» Task brief
Lines from the one with "reference: PN-5186 -> PN-9186" through the end of the listing below are to be retyped exactly.
[Start of Attachment]
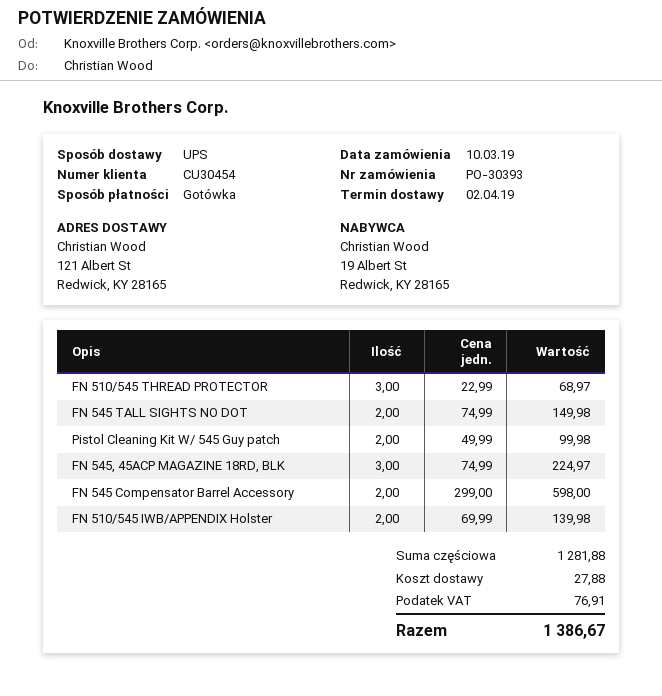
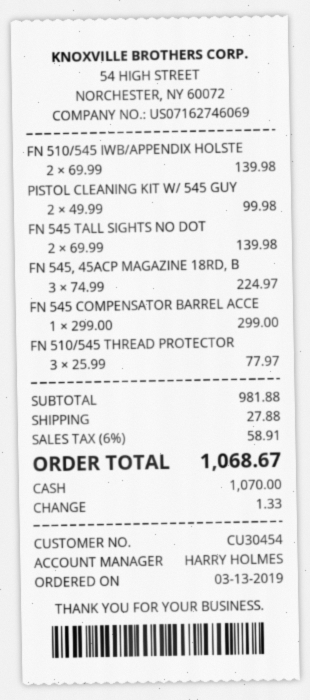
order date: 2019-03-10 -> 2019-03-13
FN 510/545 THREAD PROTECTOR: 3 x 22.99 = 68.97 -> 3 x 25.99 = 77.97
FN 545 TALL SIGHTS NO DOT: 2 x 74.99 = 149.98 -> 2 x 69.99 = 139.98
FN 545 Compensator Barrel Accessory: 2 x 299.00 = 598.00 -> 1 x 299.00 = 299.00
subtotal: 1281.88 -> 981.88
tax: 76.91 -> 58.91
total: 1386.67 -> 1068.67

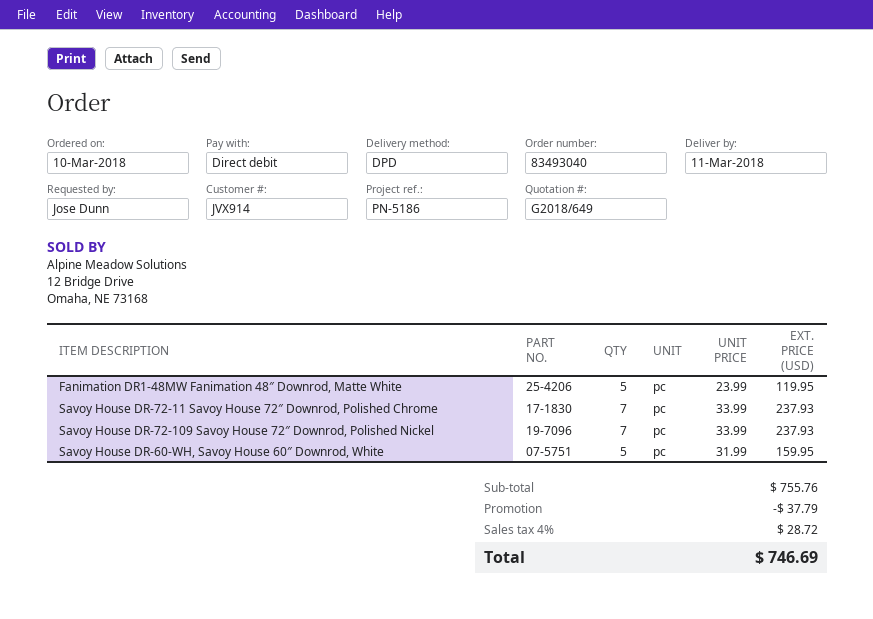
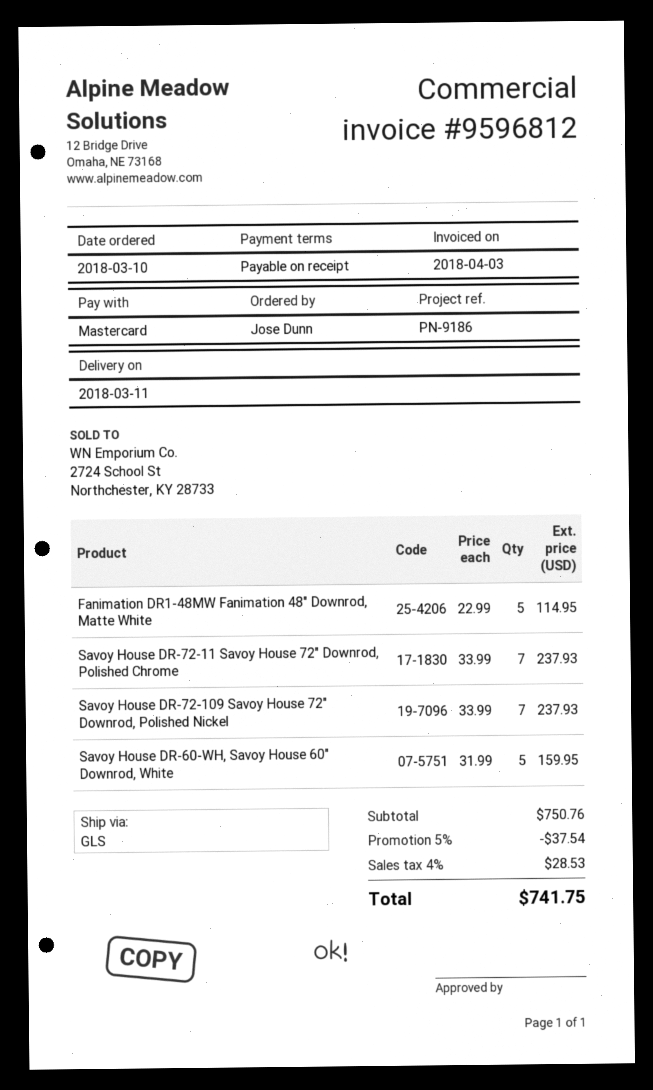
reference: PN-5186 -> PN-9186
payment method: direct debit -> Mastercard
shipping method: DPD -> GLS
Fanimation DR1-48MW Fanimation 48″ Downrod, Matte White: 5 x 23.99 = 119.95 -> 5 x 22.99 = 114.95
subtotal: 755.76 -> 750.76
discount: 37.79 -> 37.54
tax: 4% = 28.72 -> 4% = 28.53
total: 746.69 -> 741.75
[End of Attachment]
» Response
reference: PN-5186 -> PN-9186
payment method: direct debit -> Mastercard
shipping method: DPD -> GLS
Fanimation DR1-48MW Fanimation 48″ Downrod, Matte White: 5 x 23.99 = 119.95 -> 5 x 22.99 = 114.95
subtotal: 755.76 -> 750.76
discount: 37.79 -> 37.54
tax: 4% = 28.72 -> 4% = 28.53
total: 746.69 -> 741.75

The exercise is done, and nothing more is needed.